33. PCGG v. Sandiganbayan, 455 SCRA 526 (2005)

Rule 6.03 - A lawyer shall not, after leaving government service, accept engagement
or employment in connection with any matter in which he had intervened while in
said service. Here, the advice given by respondent Mendoza, as then Solicitor
General on the procedure to liquidate GENBANK is not the “matter” contemplated by
Rule 6.03 of the Code of Professional Responsibility.

Facts: Former Solicitor General Estelito Mendoza filed a petition with the CFI
praying for the assistance and supervision of the court in the GenBank’s
liquidation. Mendoza gave advice on the procedure to liquidate the GenBank.
Subsequently, President Aquino established the PCGG to recover the alleged ill-
gotten wealth of former President Marcos, his family and cronies. The PCGG filed
with the Sandiganbayan a complaint for reversion, reconveyance, restitution,
accounting and damages against Tan, et al. and issued several writs of
sequestration on properties they allegedly acquired. Tan, et al. were represented by
former SolGen Mendoza, who has then resumed his private practice of law. The
PCGG filed motions to disqualify Mendoza as counsel for Tan, et al., alleging that
then SolGen and counsel to Central Bank, “actively intervened” in the liquidation of
GenBank, which was subsequently acquired by Tan, et al.

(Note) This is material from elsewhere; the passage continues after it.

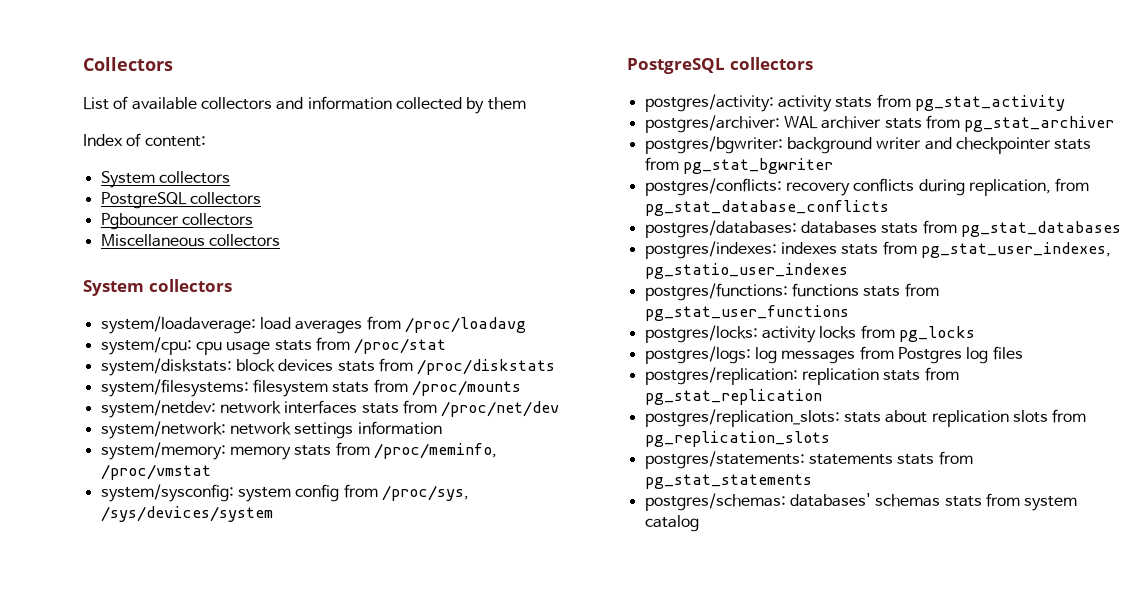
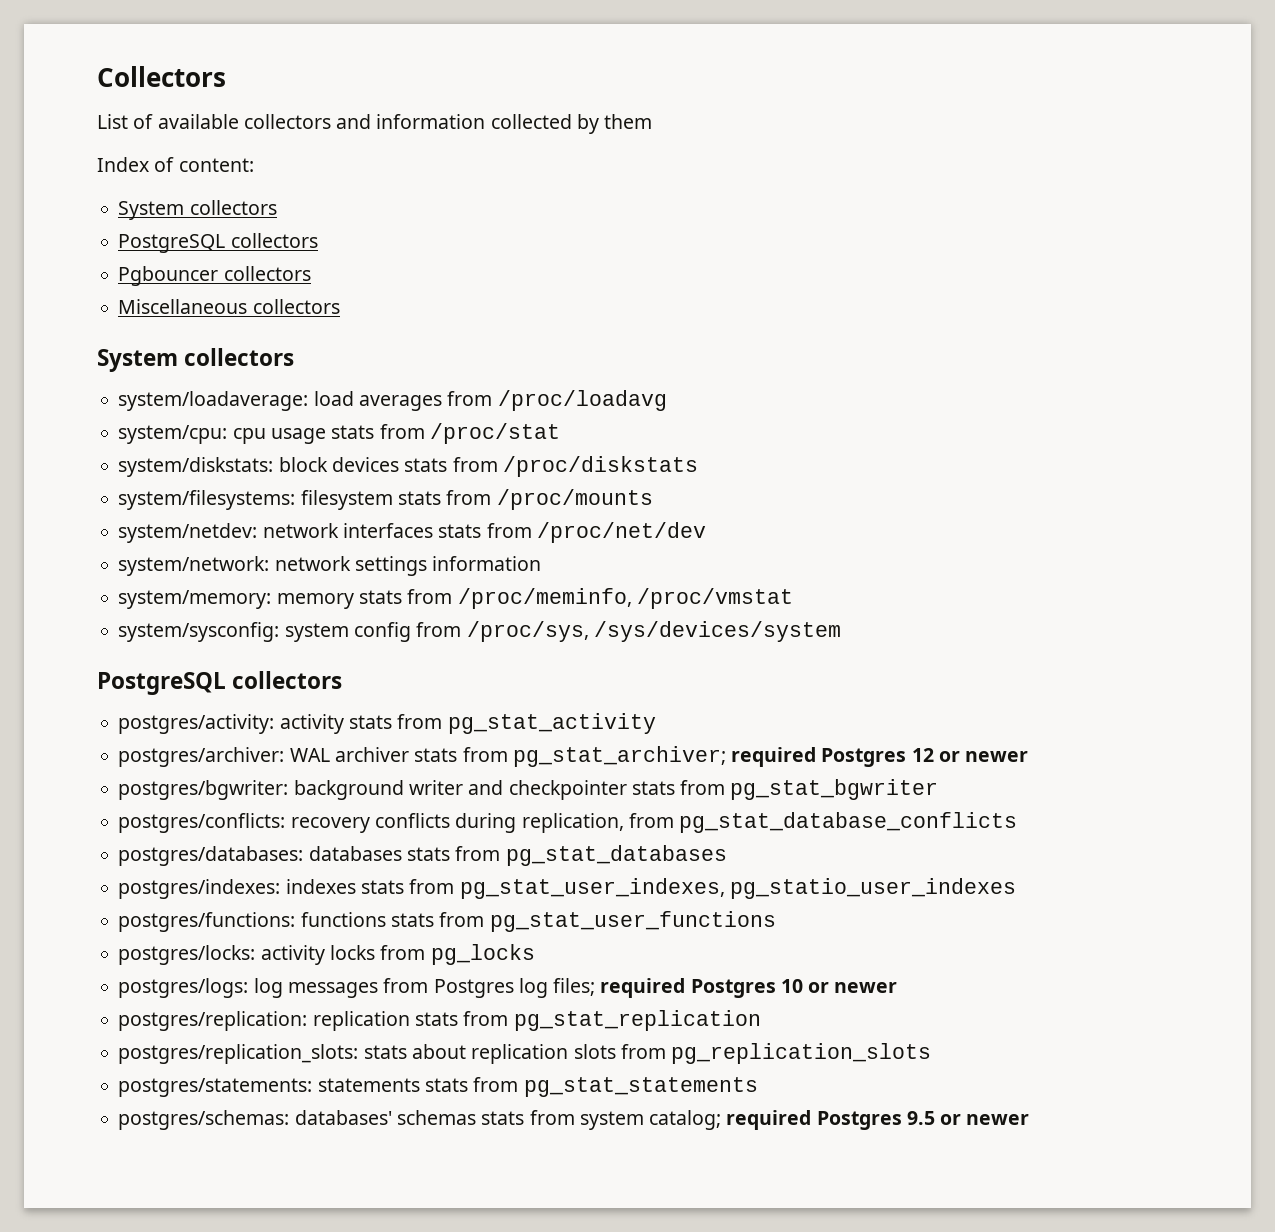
[964,116,1115,132] pg_stat_archiver -> [512,746,1029,767] pg_stat_archiver; required Postgres 12 or newer
[992,346,1023,360] files -> [553,978,898,998] files; required Postgres 10 or newer
[644,515,699,532] catalog -> [649,1110,1030,1130] catalog; required Postgres 9.5 or newer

Issue: Whether Rule 6.03 of the Code of Professional Responsibility applies to


respondent Mendoza. (NO)

Held: The “matter” or the act of respondent Mendoza as Solicitor General involved
in the case at bar is “advising the Central Bank, on how to proceed with the said
bank’s liquidation and even filing the petition for its liquidation with the CFI of
Manila.” Said procedure of liquidation is given in black and white in Republic Act
No. 265, section 29. Thus, the Court held that this advice given by respondent
Mendoza on the procedure to liquidate GENBANK is not the “matter” contemplated
by Rule 6.03 of the Code of Professional Responsibility.

In interpreting Rule 6.03, the Supreme Court also cast a harsh eye on its use as a
litigation tactic to harass opposing counsel as well as deprive his client of
competent legal representation - the danger that the rule will be misused to
bludgeon an opposing counsel is not a mere guesswork.